LeGrand Cirque Psyche Presents:
The 20TH Century Tuesday of a Noman,
Pages 4 and 5 - Introduction by Doc Taylor

Introduction Part 3 (concluded)

Toc's works are an exploratory journal of his addiction. His works are both a conscious observation of, and a self-effacing parody on, the mechanics of his (and our), subconscious. He reveals to us through a labyrinth of images, the dual nature of his love for, and the state of war in which he lives with his personified subconscious, personified as Pope Joey and his Grand Circus Psyche.
I once asked Toc to explain in my language, without recourse to poetics, who Pope Joey was. He told me that Pope Joey was; "the first-voice-elect of my gathered soul". As I understand it, Pope Joey is an ambassador from the Dreamtime, or the heart of his subconscious, that very closely borders Toc's daily world. Pope Joey, it seems, was sent ahead into Toc's life, by Toc's own death, (named Papawolf), as a gesture of love. When Toc enters the Dream world (which also includes meditations, trances, and once upon a time psychotropic intended schizophrenias), Pope Joey is his guide and the initiator of the many other characters and experiences inside of Toc's "Self," a place that Toc calls (with tongue-in-cheek) "Schizotopia."

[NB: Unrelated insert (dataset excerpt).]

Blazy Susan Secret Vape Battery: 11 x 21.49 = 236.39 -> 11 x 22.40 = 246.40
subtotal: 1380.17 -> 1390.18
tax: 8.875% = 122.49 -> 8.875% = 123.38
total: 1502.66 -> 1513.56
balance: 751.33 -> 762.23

Pope Joey has the appearance of Toc when he was himself a (precocious) child. Pope Joey also carries the mercurial elements of the trickster (often dangerous, like the Hopi's Coyote), along with the biting wit of Shakespeare's dower fool. Toc considers Pope Joey's particular persona a kind of punishment for his rational resistance to the ruthless machinations of his subconscious. On occasions Toc rides disembodied in Pope Joey's awareness to witness places in towards the center of Schizotopia, but most of the time Toc is the physical vehicle for a number of observers personified from the pantheon of his Self. He calls this endless testing of his subconscious, "Puppet-in-hell's-heaven." And Toc, in turn, sets his words and images, ("like a grid full of sky"), as our test. His works are not for everyone, they are for those that recognize it, and know it as an echo of their own dream.
So here I am stepping out of my clinical voice and into Toc's shaggy company of metaphors to stand in-side, here, among unrepentant howls, where Toc lives.

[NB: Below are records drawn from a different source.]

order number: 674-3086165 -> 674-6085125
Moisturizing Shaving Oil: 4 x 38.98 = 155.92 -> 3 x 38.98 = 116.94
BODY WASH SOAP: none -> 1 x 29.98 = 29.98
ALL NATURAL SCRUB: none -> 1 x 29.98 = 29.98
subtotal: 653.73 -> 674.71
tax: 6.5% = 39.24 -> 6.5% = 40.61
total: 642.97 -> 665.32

Toc lives charting the inroads to good-madness, drawing out it's secrets with the loving slyness of an honest man. While standing wide-eyed to the onslaught of his Very-Self, his voice is DADA at it's best; yes, obsession, and good-bye. And the relationship between his images and writings is the exact distance that only a soul wet with poetry can cross. And for you, I recommend it highly. It is a work that lives, and life, after all, is why.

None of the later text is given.